**TASK PROMPT:**
Write out again, exactly, the lines below starting at the one with "needs neighbor computation" and ending at the one with "for Large-Scale Performance".

========================================

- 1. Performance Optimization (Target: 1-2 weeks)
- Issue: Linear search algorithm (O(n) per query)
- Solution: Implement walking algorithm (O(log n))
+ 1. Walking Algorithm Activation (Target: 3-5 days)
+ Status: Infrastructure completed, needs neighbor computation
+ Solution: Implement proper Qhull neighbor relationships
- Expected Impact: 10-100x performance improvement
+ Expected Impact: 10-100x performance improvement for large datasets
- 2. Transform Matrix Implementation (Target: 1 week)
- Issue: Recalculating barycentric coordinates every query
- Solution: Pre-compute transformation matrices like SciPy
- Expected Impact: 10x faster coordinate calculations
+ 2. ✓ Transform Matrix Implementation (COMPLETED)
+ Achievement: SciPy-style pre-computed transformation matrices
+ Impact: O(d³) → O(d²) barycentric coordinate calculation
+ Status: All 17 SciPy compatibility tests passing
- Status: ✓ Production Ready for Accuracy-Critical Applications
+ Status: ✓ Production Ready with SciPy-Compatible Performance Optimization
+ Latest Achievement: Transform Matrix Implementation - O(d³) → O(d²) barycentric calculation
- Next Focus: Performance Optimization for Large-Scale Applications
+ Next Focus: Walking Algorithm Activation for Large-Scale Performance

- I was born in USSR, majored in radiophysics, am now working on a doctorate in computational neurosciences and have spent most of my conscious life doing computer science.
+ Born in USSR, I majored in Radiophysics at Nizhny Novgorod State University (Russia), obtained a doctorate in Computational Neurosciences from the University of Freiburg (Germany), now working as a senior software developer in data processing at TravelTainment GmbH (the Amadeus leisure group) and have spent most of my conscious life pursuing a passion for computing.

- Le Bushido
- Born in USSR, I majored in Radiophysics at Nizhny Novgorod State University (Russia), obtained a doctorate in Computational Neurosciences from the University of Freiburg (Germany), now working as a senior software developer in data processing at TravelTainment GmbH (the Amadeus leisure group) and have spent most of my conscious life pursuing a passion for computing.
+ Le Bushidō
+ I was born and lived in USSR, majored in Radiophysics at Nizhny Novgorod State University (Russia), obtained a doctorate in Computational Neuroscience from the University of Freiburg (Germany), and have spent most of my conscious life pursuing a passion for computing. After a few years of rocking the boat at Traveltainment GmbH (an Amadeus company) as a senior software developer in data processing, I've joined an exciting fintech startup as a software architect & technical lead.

========================================

**WRITTEN ANSWER:**
+ Status: Infrastructure completed, needs neighbor computation
+ Solution: Implement proper Qhull neighbor relationships
- Expected Impact: 10-100x performance improvement
+ Expected Impact: 10-100x performance improvement for large datasets
- 2. Transform Matrix Implementation (Target: 1 week)
- Issue: Recalculating barycentric coordinates every query
- Solution: Pre-compute transformation matrices like SciPy
- Expected Impact: 10x faster coordinate calculations
+ 2. ✓ Transform Matrix Implementation (COMPLETED)
+ Achievement: SciPy-style pre-computed transformation matrices
+ Impact: O(d³) → O(d²) barycentric coordinate calculation
+ Status: All 17 SciPy compatibility tests passing
- Status: ✓ Production Ready for Accuracy-Critical Applications
+ Status: ✓ Production Ready with SciPy-Compatible Performance Optimization
+ Latest Achievement: Transform Matrix Implementation - O(d³) → O(d²) barycentric calculation
- Next Focus: Performance Optimization for Large-Scale Applications
+ Next Focus: Walking Algorithm Activation for Large-Scale Performance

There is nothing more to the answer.